- Assignment:
Copy, from the entries below, each line in which the string "case" appears.

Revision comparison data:

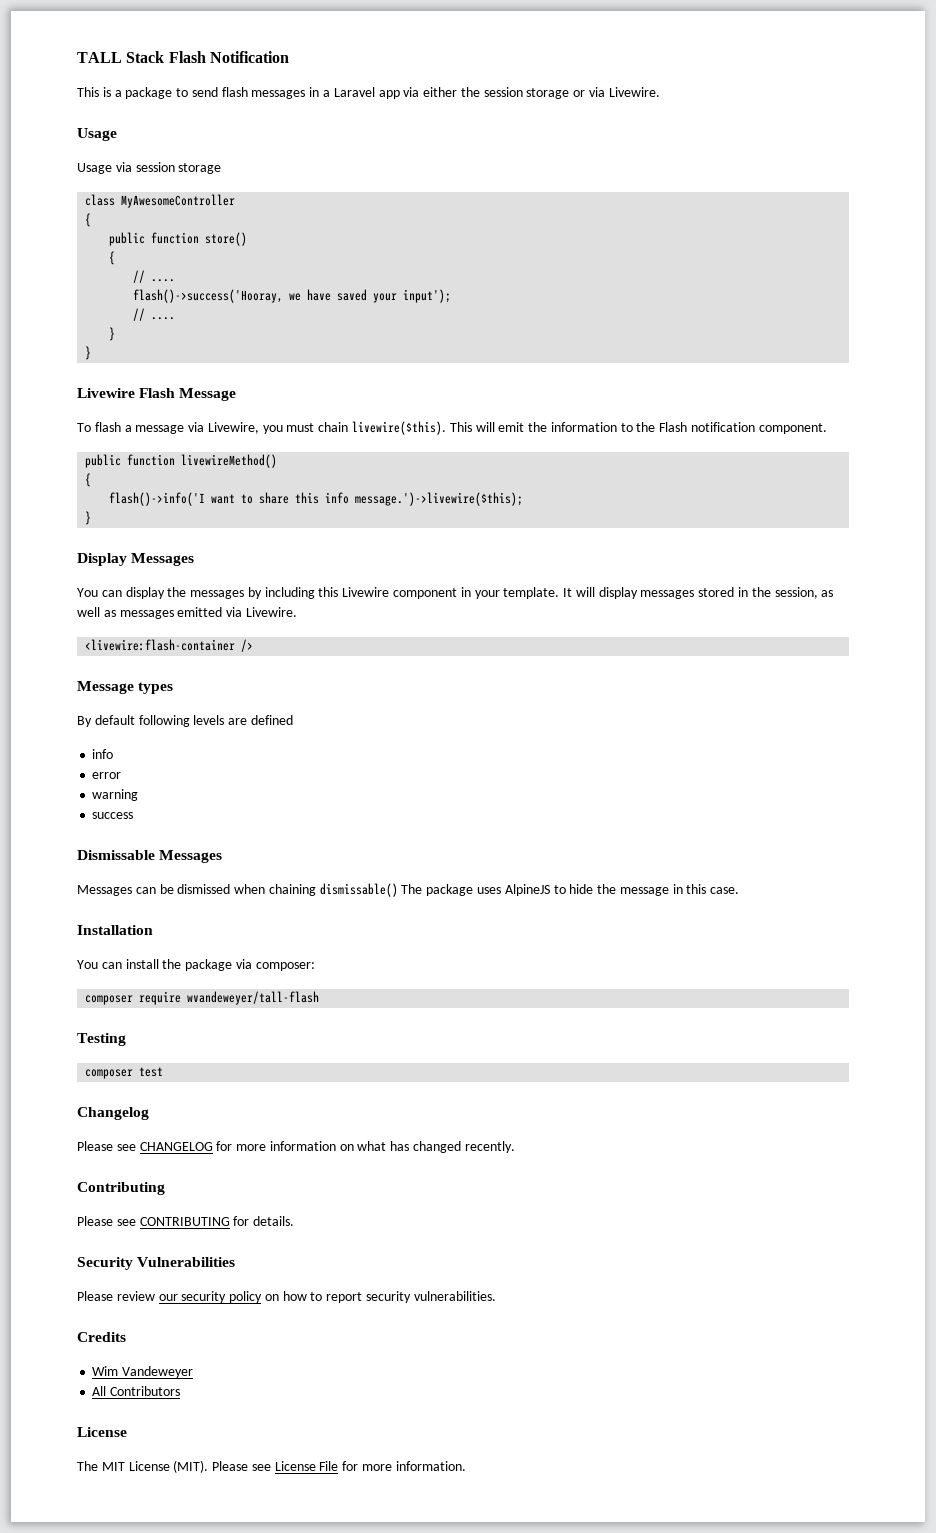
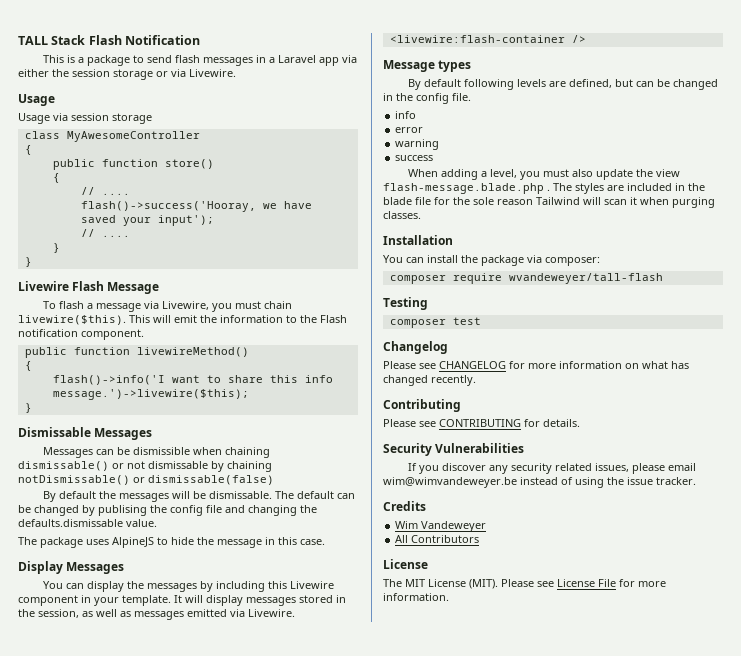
+ Dismissable Messages
+ Messages can be dismissible when chaining dismissable() or not dismissable by chaining notDismissable() or dismissable(false)
+ By default the messages will be dismissable. The default can be changed by publising the config file and changing the defaults.dismissable value.
+ The package uses AlpineJS to hide the message in this case.
- By default following levels are defined
+ By default following levels are defined, but can be changed in the config file.
  info
  error
  warning
  success
- Dismissable Messages
- Messages can be dismissed when chaining dismissable() The package uses AlpineJS to hide the message in this case.
+ When adding a level, you must also update the view flash-message.blade.php . The styles are included in the blade file for the sole reason Tailwind will scan it when purging classes.
- Please review our security policy on how to report security vulnerabilities.
+ If you discover any security related issues, please email wim@wimvandeweyer.be instead of using the issue tracker.

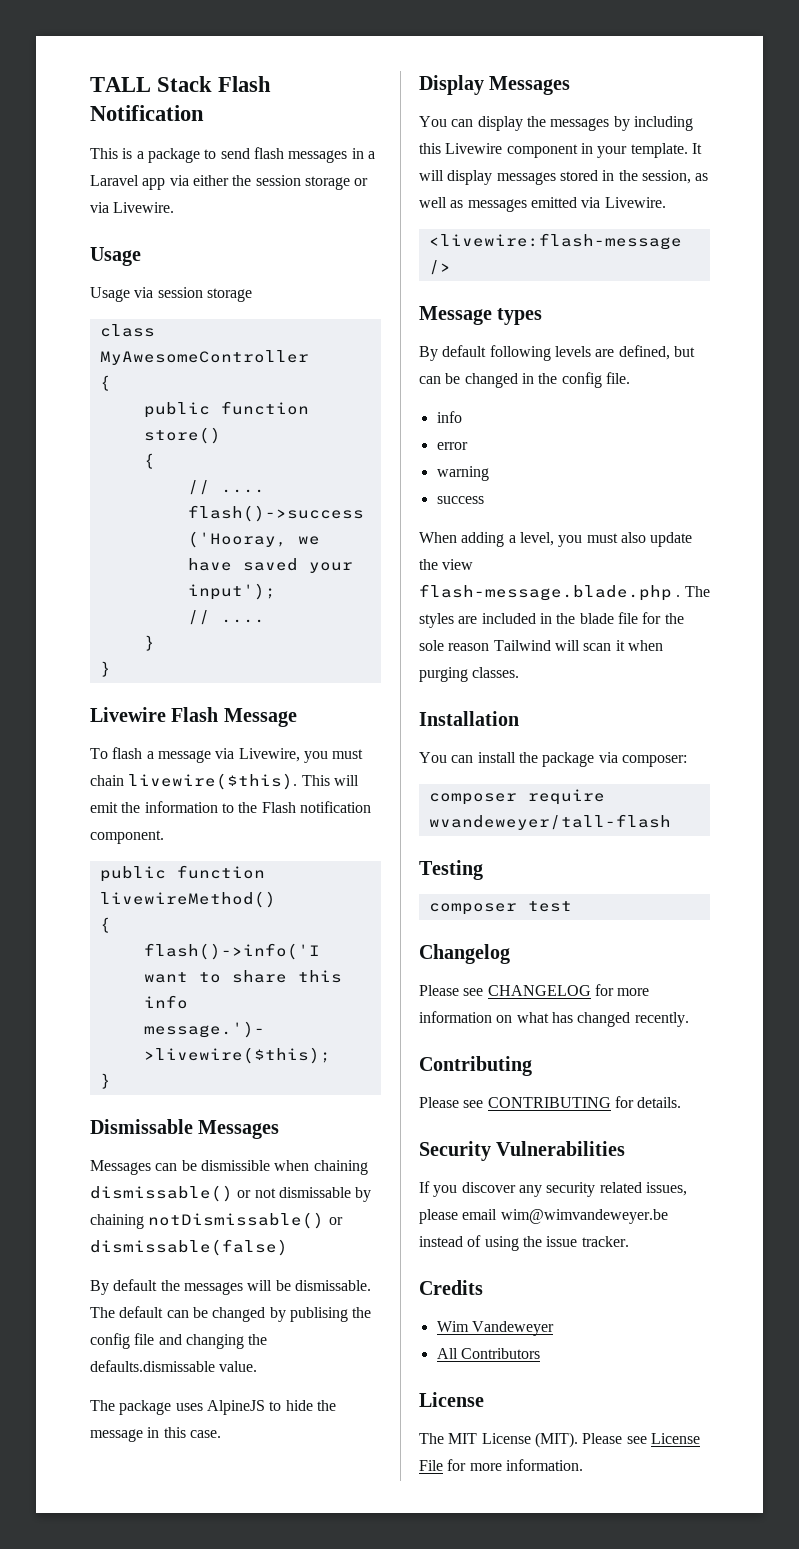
- <livewire:flash-container />
+ <livewire:flash-message />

- Response to this task:
+ The package uses AlpineJS to hide the message in this case.
- Messages can be dismissed when chaining dismissable() The package uses AlpineJS to hide the message in this case.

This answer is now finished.